**Exercise**
Please give all of the data again, character for character, and drop the pictures.

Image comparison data
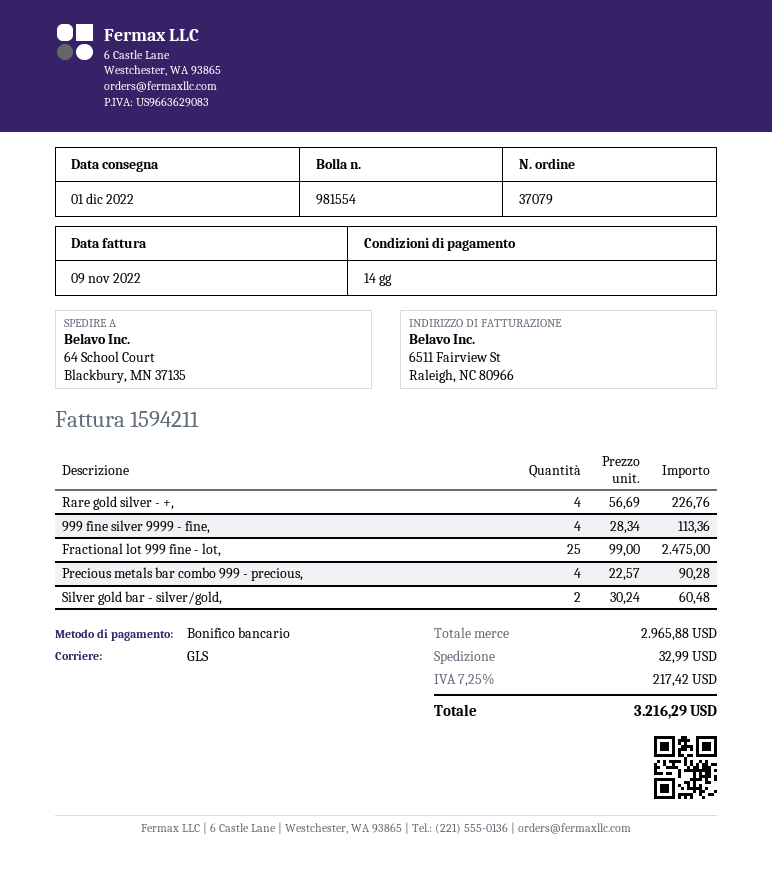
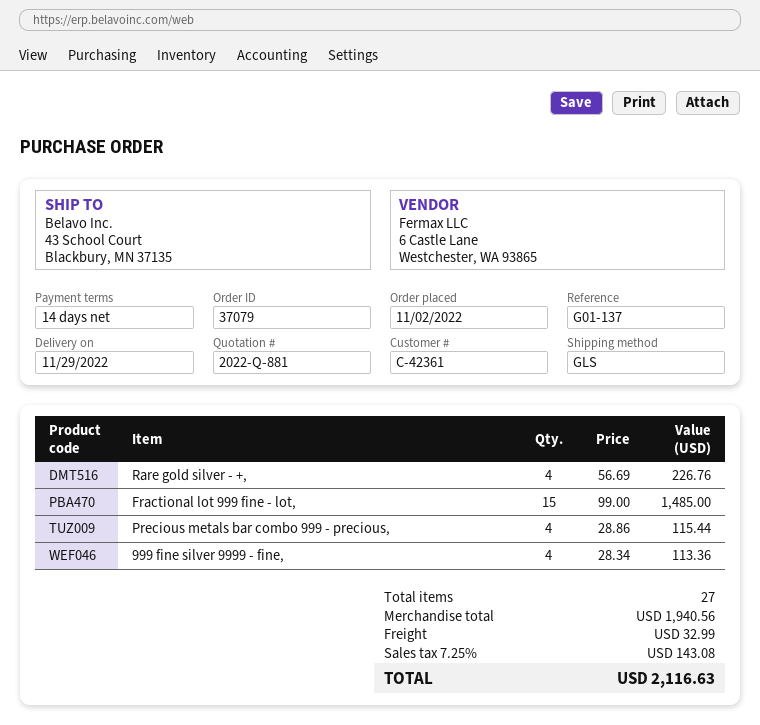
delivery date: 2022-12-01 -> 2022-11-29
ship to: 64 School Court, Blackbury, MN 37135 -> 43 School Court, Blackbury, MN 37135
Fractional lot 999 fine - lot,: 25 x 99.00 = 2475.00 -> 15 x 99.00 = 1485.00
Precious metals bar combo 999 - precious,: 4 x 22.57 = 90.28 -> 4 x 28.86 = 115.44
Silver gold bar - silver/gold,: 2 x 30.24 = 60.48 -> none
subtotal: 2965.88 -> 1940.56
tax: 7.25% = 217.42 -> 7.25% = 143.08
total: 3216.29 -> 2116.63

**Completed task**
delivery date: 2022-12-01 -> 2022-11-29
ship to: 64 School Court, Blackbury, MN 37135 -> 43 School Court, Blackbury, MN 37135
Fractional lot 999 fine - lot,: 25 x 99.00 = 2475.00 -> 15 x 99.00 = 1485.00
Precious metals bar combo 999 - precious,: 4 x 22.57 = 90.28 -> 4 x 28.86 = 115.44
Silver gold bar - silver/gold,: 2 x 30.24 = 60.48 -> none
subtotal: 2965.88 -> 1940.56
tax: 7.25% = 217.42 -> 7.25% = 143.08
total: 3216.29 -> 2116.63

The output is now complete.